Large-scale single-cell resources such as the Human Cell Atlas present an unprecedented opportunity to explore fundamental questions in biology and immunology across organs and demographics. For example, analysing the changes in immune composition across organs, in ageing, and between sexes and ethnicities can reveal important aspects of the human population's diversity that should be considered in precision medicine research. These large-scale resources present significant complexity, which statistical analysis tools should tackle. The first layer of complexity is the tree structure of our Human Cell Atlas-derived resource, organised on organs and including multiple datasets. A second layer of complexity is the data coverage bias. For example, there is a stark disparity in tissue representation, as evidenced by the two orders of magnitude difference between the most (blood) and least (e.g. rectum) sampled tissues. A third layer of complexity arises from the variable age distribution among tissue samples, making analyses sensitive to the Simpson paradox.
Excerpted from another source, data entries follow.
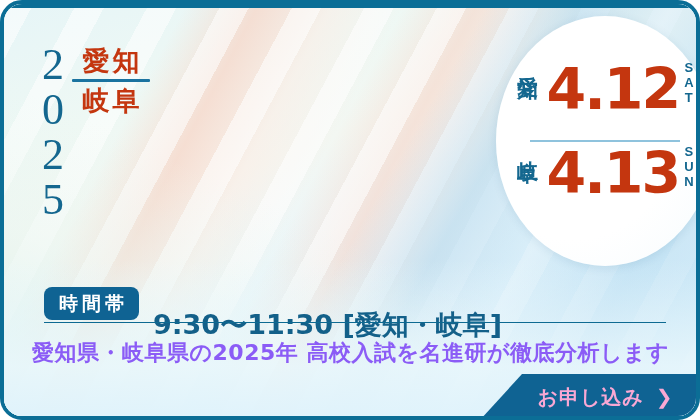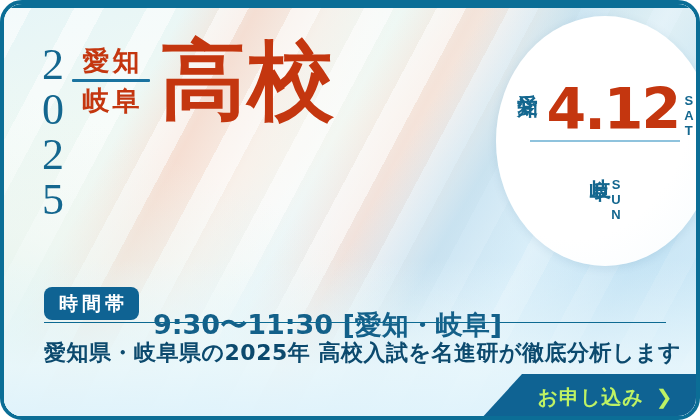--- a/index.html
+++ b/index.html
@@ -96,21 +96,21 @@
 
   
   .date-circle{
     position:absolute;left:492px;top:12px;width:218px;height:250px;
     background:radial-gradient(ellipse at 35% 30%,#ffffff 60%,#f6fbfd 100%);
     border-radius:50%;
     box-shadow:0 2px 10px rgba(20,80,120,0.10);
     display:flex;flex-direction:column;justify-content:center;align-items:center;
   }
   .date-row{
-    display:flex;align-items:flex-end;justify-content:center;height:78px;
+    display:flex;align-items:flex-start;justify-content:center;height:78px;
   }
   .date-pref{
     color:#14678f;font-size:21px;line-height:23px;font-weight:700;
     writing-mode:vertical-rl;text-orientation:upright;letter-spacing:2px;
     font-family:"DejaVu Sans","Liberation Sans",sans-serif;
     height:60px;
   }
   .date-num{
     color:#c4360f;font-size:57px;line-height:58px;font-weight:700;
     font-family:"DejaVu Sans","Liberation Sans",sans-serif;
@@ -140,29 +140,29 @@
     font-family:"DejaVu Sans","Liberation Sans",sans-serif;letter-spacing:0px;margin-top:44px;
   }
 
   
   .divider{
     position:absolute;left:40px;top:318px;width:622px;height:1px;background:#0d6a92;
   }
 
   
   .desc{
-    position:absolute;left:40px;top:334px;
-    color:#0c4a6e;font-size:22px;line-height:30px;font-weight:700;letter-spacing:0.5px;
+    position:absolute;left:28px;top:334px;
+    color:#8b5cf6;font-size:22px;line-height:30px;font-weight:700;letter-spacing:0.5px;
     font-family:"DejaVu Sans","Liberation Sans",sans-serif;white-space:nowrap;
   }
 
   
   .cta{
     position:absolute;right:-4px;bottom:-4px;height:46px;width:220px;
-    background:#0f6393;color:#bef264;
+    background:#0f6393;color:#f9a8d4;
     clip-path:polygon(42px 0, 100% 0, 100% 100%, 0 100%);
     display:flex;align-items:center;justify-content:center;
     padding-left:30px;box-sizing:border-box;cursor:pointer;
   }
   .cta-label{
     font-size:20px;line-height:22px;font-weight:700;letter-spacing:1px;
     font-family:"DejaVu Sans","Liberation Sans",sans-serif;
   }
   .cta-chev{
     margin-left:12px;font-size:20px;line-height:20px;font-weight:400;
@@ -190,40 +190,40 @@
       <span>2</span>
       <span>5</span>
     </div>
 
     <div class="pref-stack">
       <div class="pref">愛知</div>
       <div class="pref-rule"></div>
       <div class="pref">岐阜</div>
     </div>
 
-    <div class="kouko">高校</div>
   </div>
 
 
   <div class="date-circle">
 
     <div class="date-row">
       <div class="date-pref">愛知</div>
       <div class="date-num">4.12</div>
       <div class="date-dow">
         <span>S</span>
         <span>A</span>
         <span>T</span>
       </div>
     </div>
 
     <div class="date-rule"></div>
 
     <div class="date-row">
       <div class="date-pref">岐阜</div>
+      <div class="date-num">4.13</div>
       <div class="date-dow">
         <span>S</span>
         <span>U</span>
         <span>N</span>
       </div>
     </div>
   </div>
 
   <div class="time-row">
     <div class="time-badge">時間帯</div>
To navigate these challenges, `sccomp` (Mangiola et al., PNAS 2023) offers a robust solution for fitting arbitrary multilevel (random effect) linear models of categorical and continuous factors to single-cell composition data. Our demonstration will illustrate how `sccomp` efficiently manages these complexities to discern the body and organ-level immune patterns. We will present examples demonstrating the tool's capacity to identify outliers and remove unwanted variation in complex multilevel models.